W mediach znowu głośno o przyczynach katastrofy smoleńskiej. PiS po raz kolejny próbuje winą za nią obarczyć Donalda Tuska.
Podejrzenia może jednak nasuwać termin, w jakim raz jeszcze mówi się o Smoleńsku. Partia Kaczyńskiego przezywa bowiem najpotężniejszy kryzys wizerunkowy od lat. Wszystko przez Daniela Obajtka, który został namaszczony na dziedzica przez samego Jarosława Kaczyńskiego.
Tymczasem okazuje się, że za Obajtkiem ciągnie się szereg niejasnych działań biznesowych, które oburzają Polaków.

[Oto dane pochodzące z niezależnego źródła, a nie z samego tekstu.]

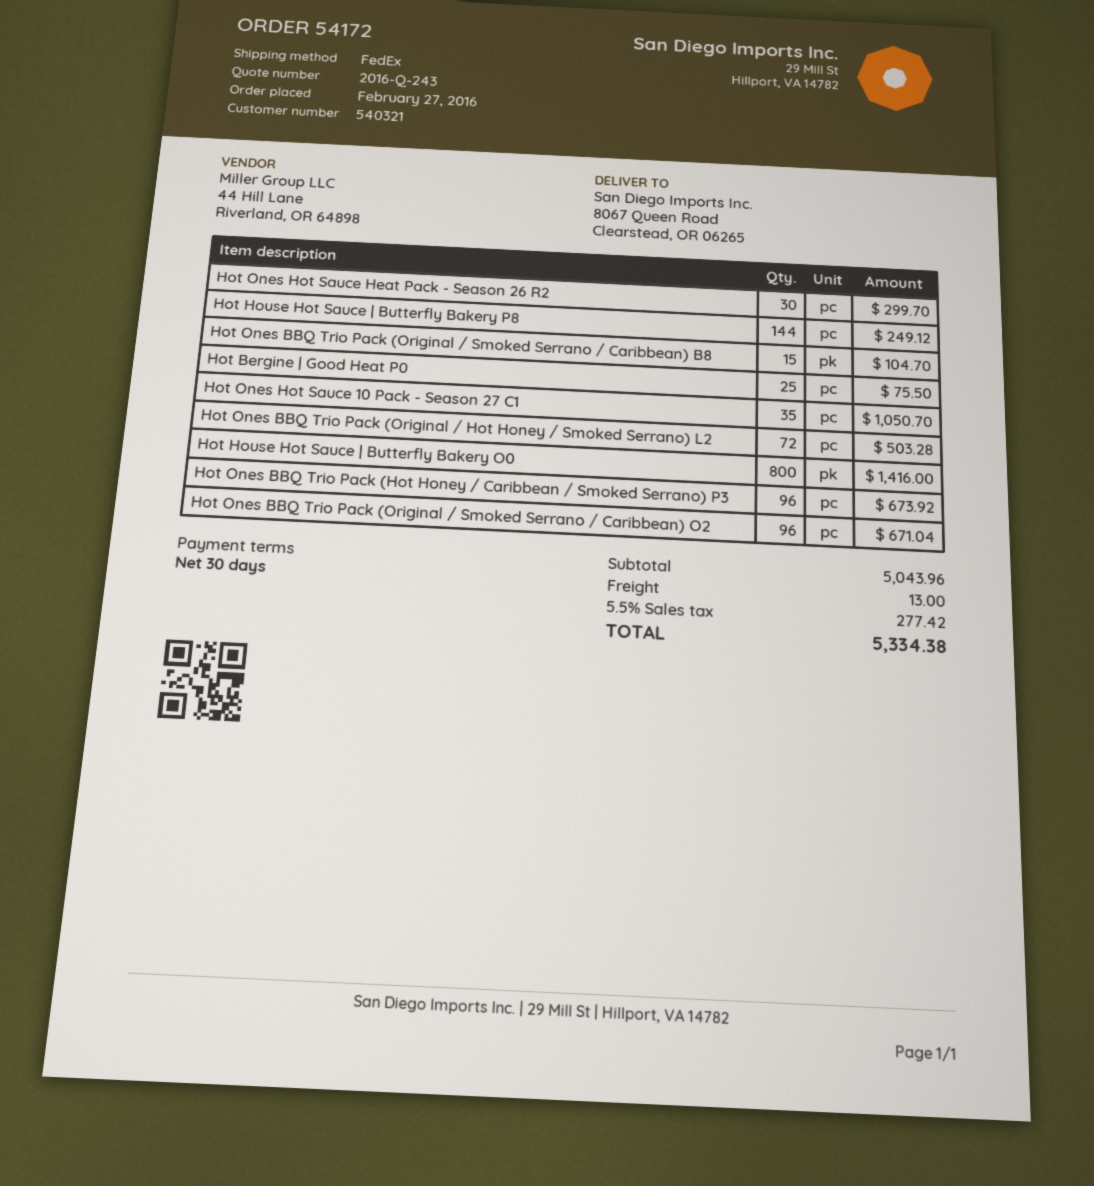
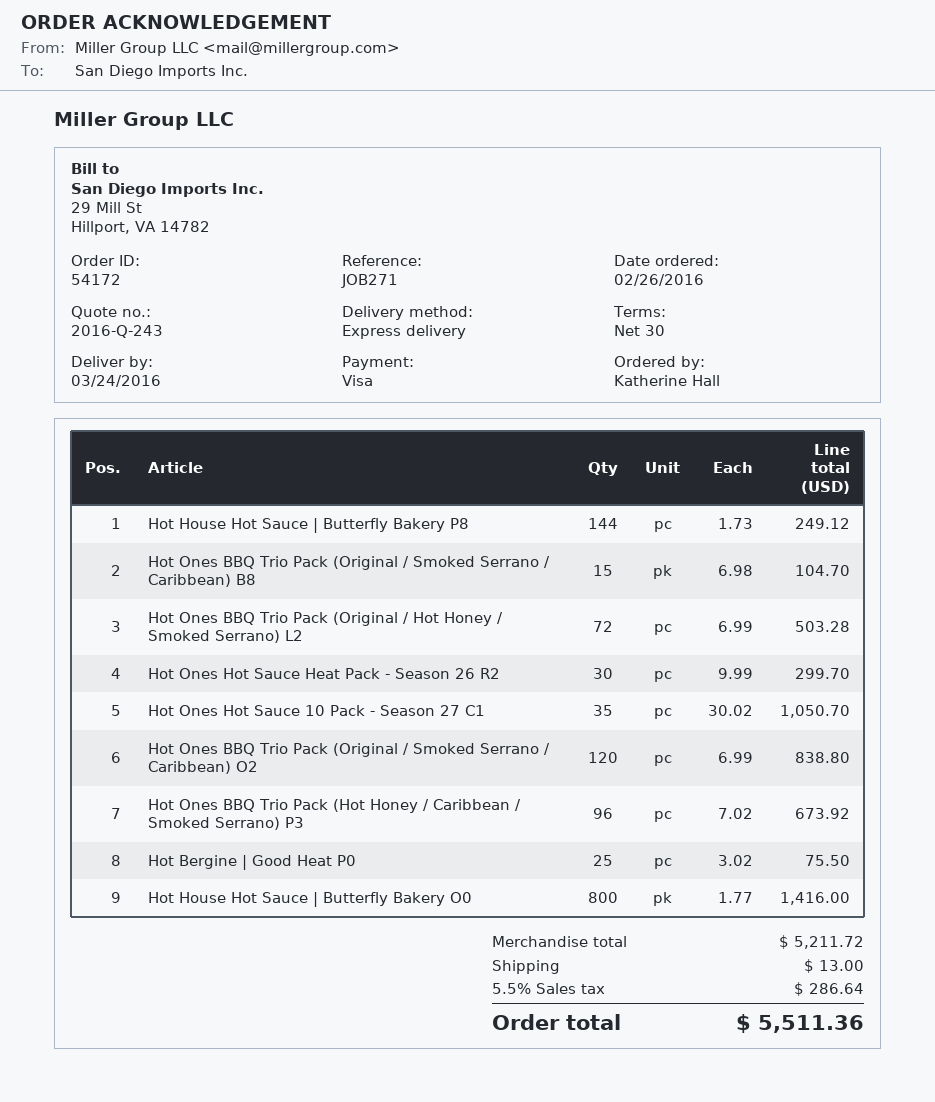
order date: 2016-02-27 -> 2016-02-26
shipping method: FedEx -> express
Hot Ones BBQ Trio Pack (Original / Smoked Serrano / Caribbean) O2: 96 for 671.04 -> 120 for 838.80
subtotal: 5043.96 -> 5211.72
tax: 5.5% = 277.42 -> 5.5% = 286.64
total: 5334.38 -> 5511.36

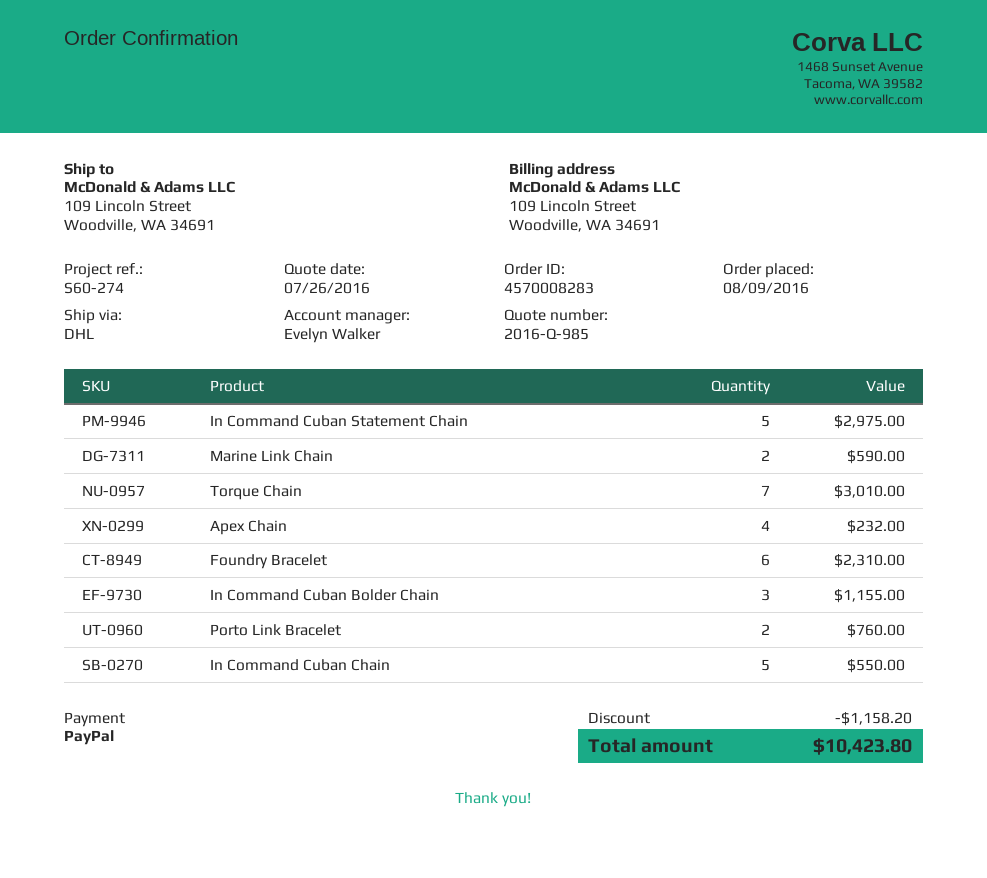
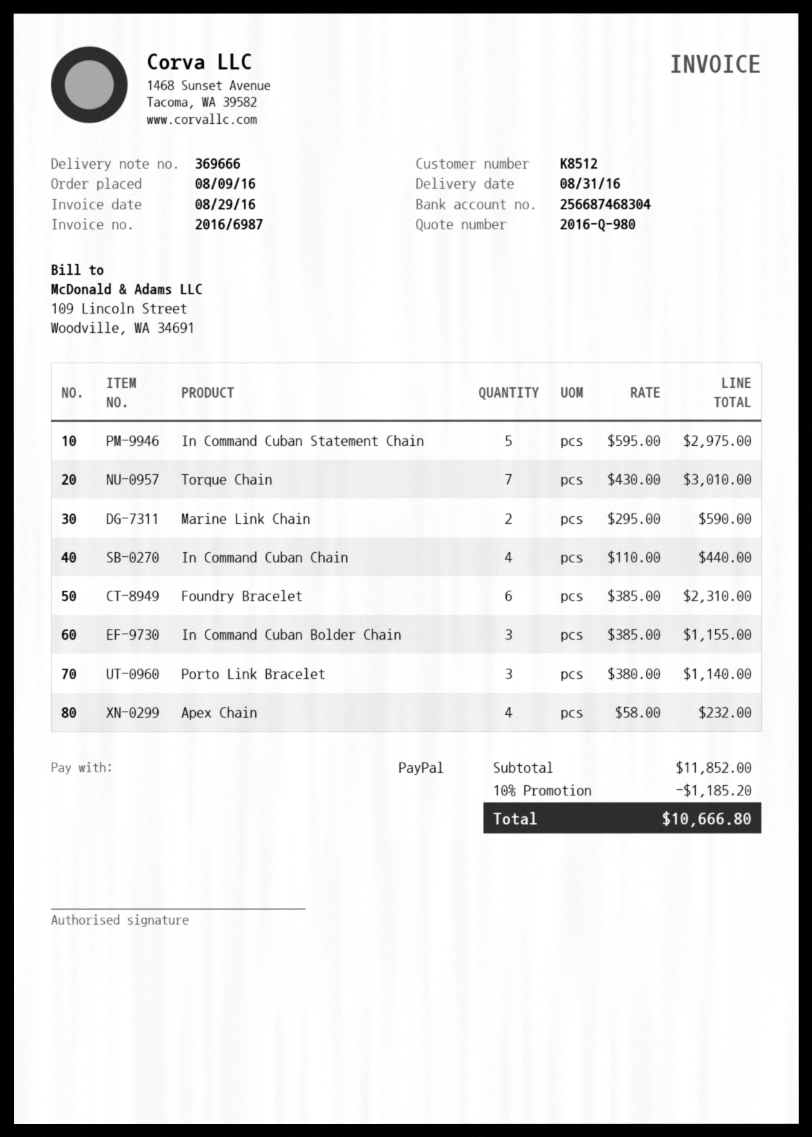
quote number: 2016-Q-985 -> 2016-Q-980
Porto Link Bracelet: 2 for 760.00 -> 3 for 1140.00
In Command Cuban Chain: 5 for 550.00 -> 4 for 440.00
discount: 1158.20 -> 1185.20
total: 10423.80 -> 10666.80

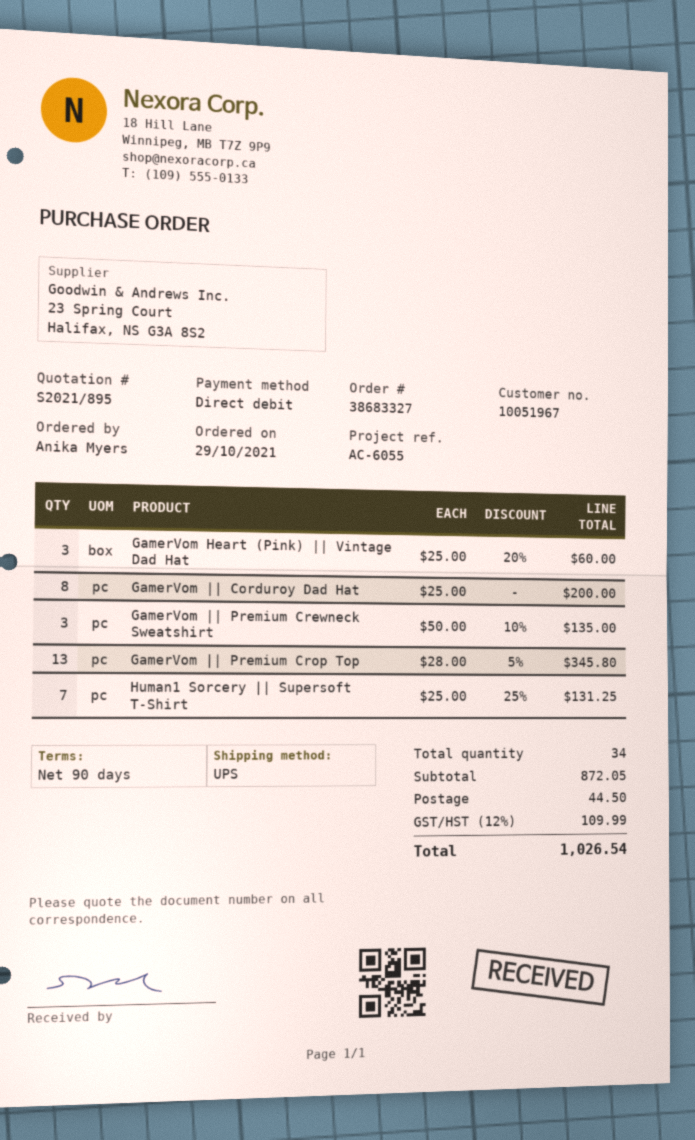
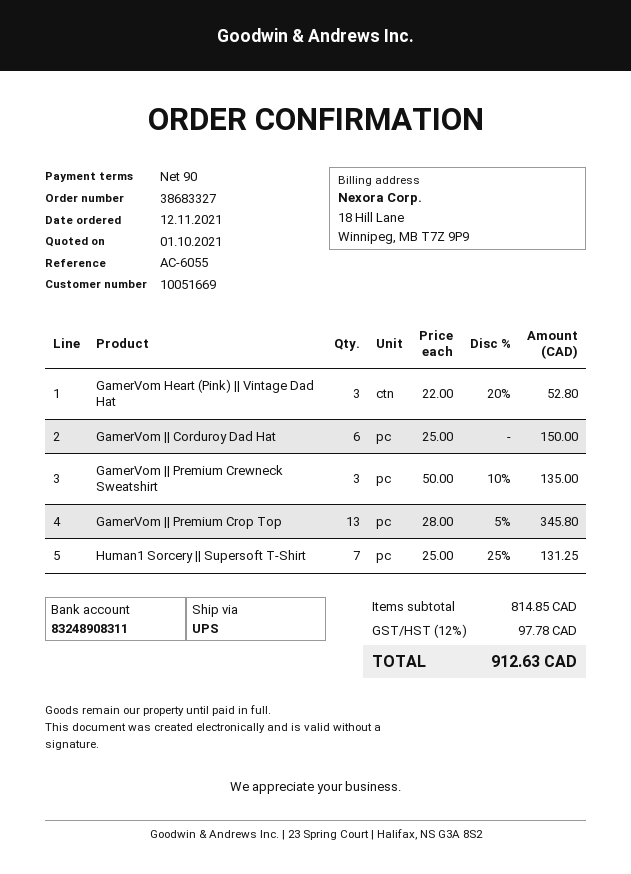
order date: 2021-10-29 -> 2021-11-12
customer number: 10051967 -> 10051669
GamerVom Heart (Pink) || Vintage Dad Hat: 3 x 25.00 - 20% = 60.00 -> 3 x 22.00 - 20% = 52.80
GamerVom || Corduroy Dad Hat: 8 x 25.00 = 200.00 -> 6 x 25.00 = 150.00
subtotal: 872.05 -> 814.85
shipping: 44.50 -> none
tax: 12% = 109.99 -> 12% = 97.78
total: 1026.54 -> 912.63

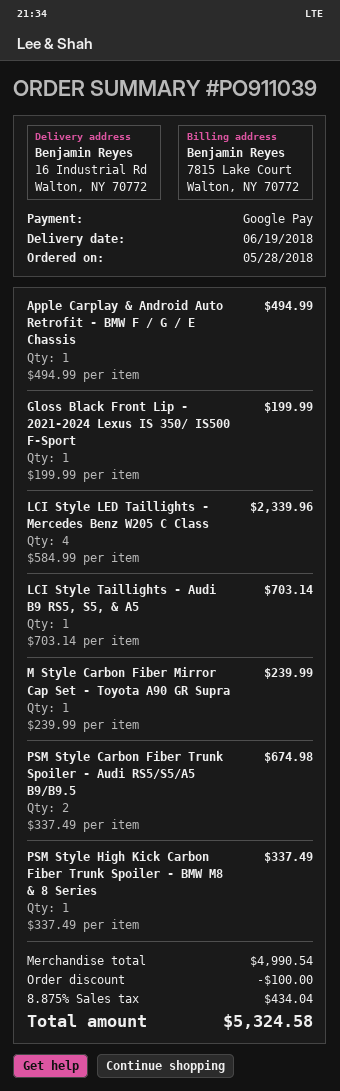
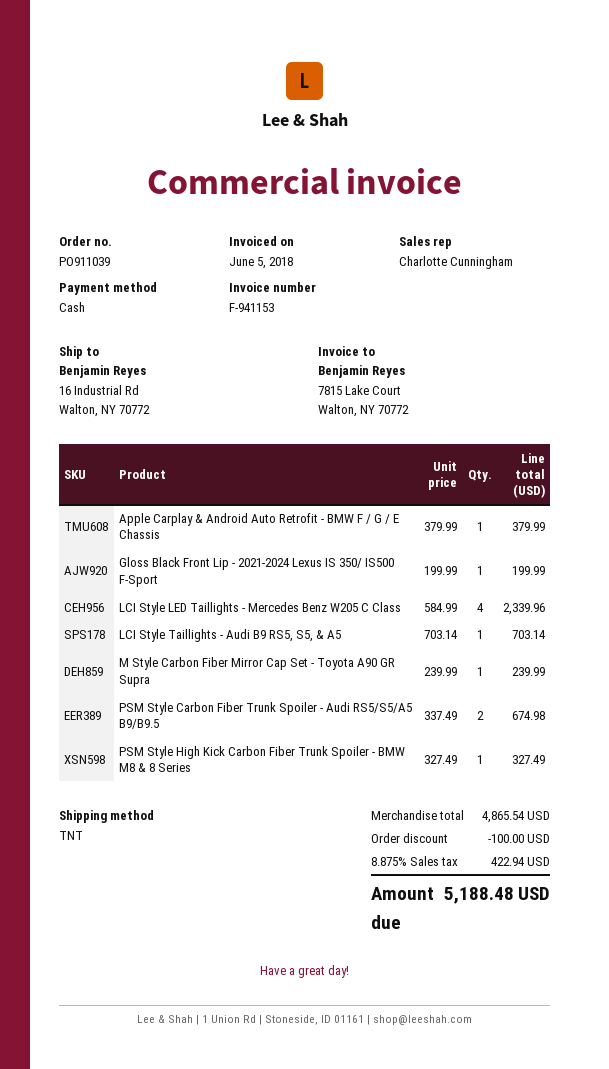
payment method: Google Pay -> cash
Apple Carplay & Android Auto Retrofit - BMW F / G / E Chassis: 1 x 494.99 = 494.99 -> 1 x 379.99 = 379.99
PSM Style High Kick Carbon Fiber Trunk Spoiler - BMW M8 & 8 Series: 1 x 337.49 = 337.49 -> 1 x 327.49 = 327.49
subtotal: 4990.54 -> 4865.54
tax: 8.875% = 434.04 -> 8.875% = 422.94
total: 5324.58 -> 5188.48

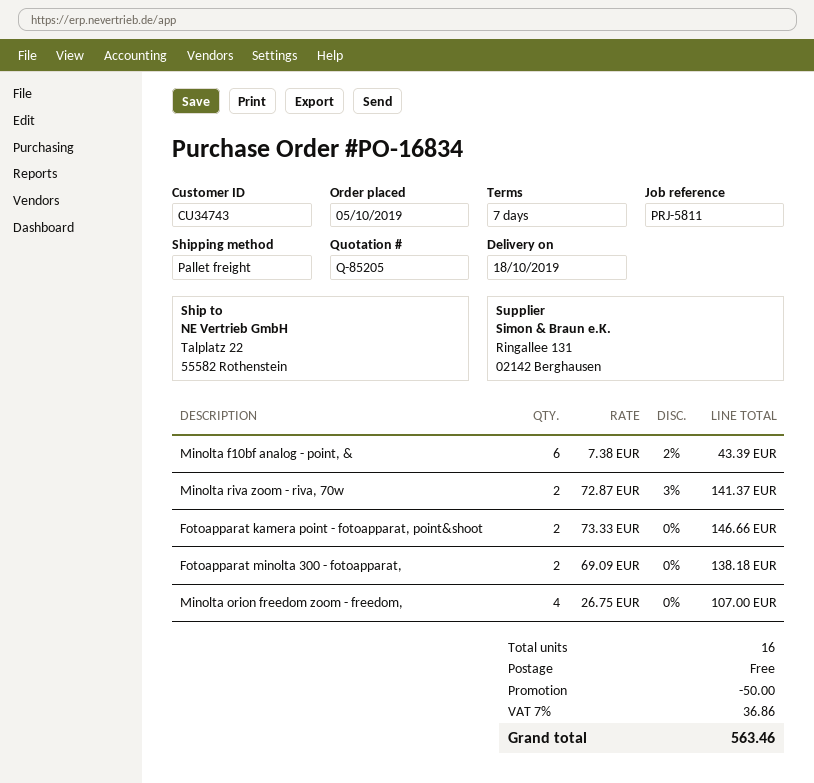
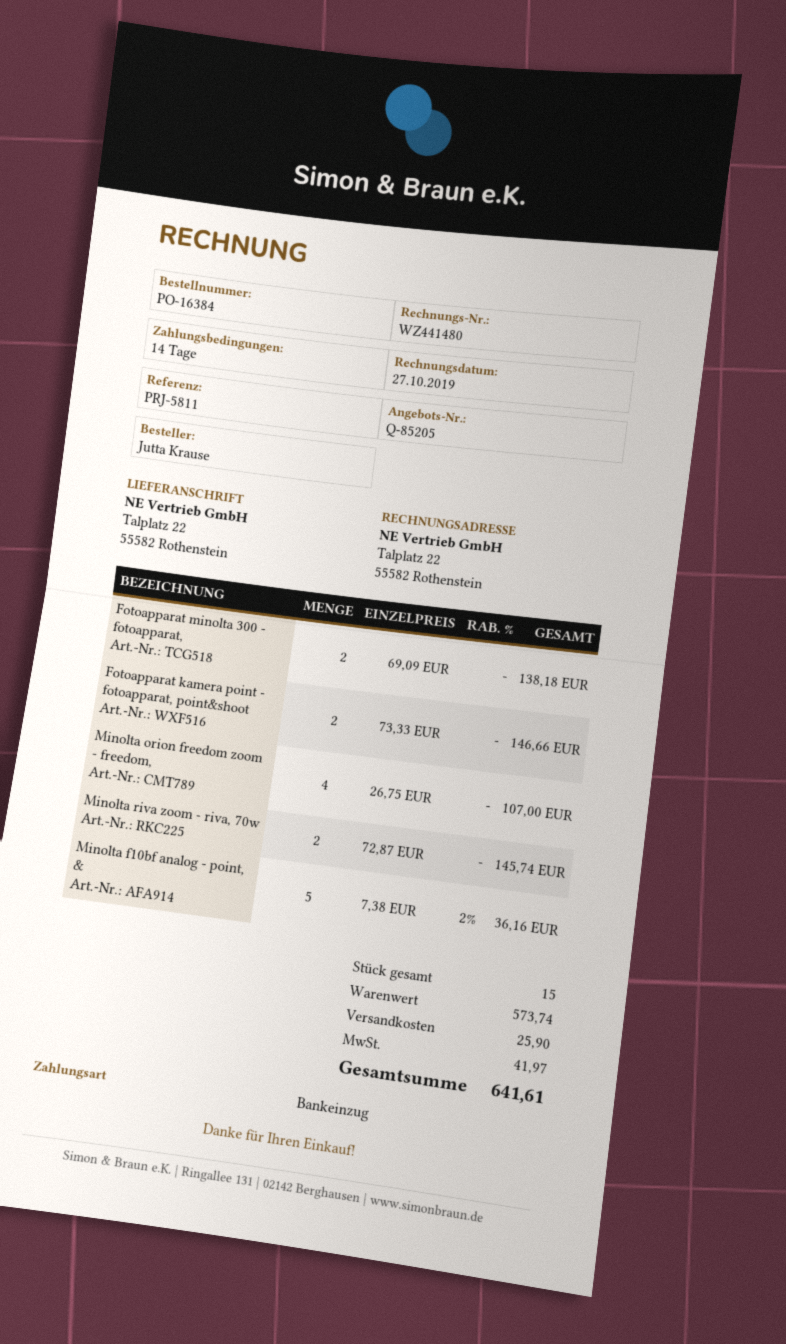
order number: PO-16834 -> PO-16384
payment terms: 7 days -> 14 days
Minolta f10bf analog - point, &: 6 x 7.38 - 2% = 43.39 -> 5 x 7.38 - 2% = 36.16
Minolta riva zoom - riva, 70w: 2 x 72.87 - 3% = 141.37 -> 2 x 72.87 = 145.74
total quantity: 16 -> 15
discount: 50.00 -> none
shipping: 0.00 -> 25.90
tax: 36.86 -> 41.97
total: 563.46 -> 641.61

– By przykryć widok politycznej demencji Prezesa, który beatyfikował Obajtka, odgrzebali zakalec o katastrofie smoleńskiej. Żadne umowy nie miały znaczenia. Samolot spadł w Rosji i tylko ona decydowała kto i jak będzie tam prowadził śledztwo. Tusk nic im nie oddał, bo nie miał – trafnie zauważa Waldemar Kuczyński.
By przykryć widok politycznej demencji Prezesa, który beatyfikował Obajtka, odgrzebali zakalec o katastrofie smoleńskiej. Żadne umowy nie miały znaczenia. Samolot spadł w Rosji i tylko ona decydowała kto i jak będzie tam prowadził śledztwo. Tusk nic im nie oddał, bo nie miał.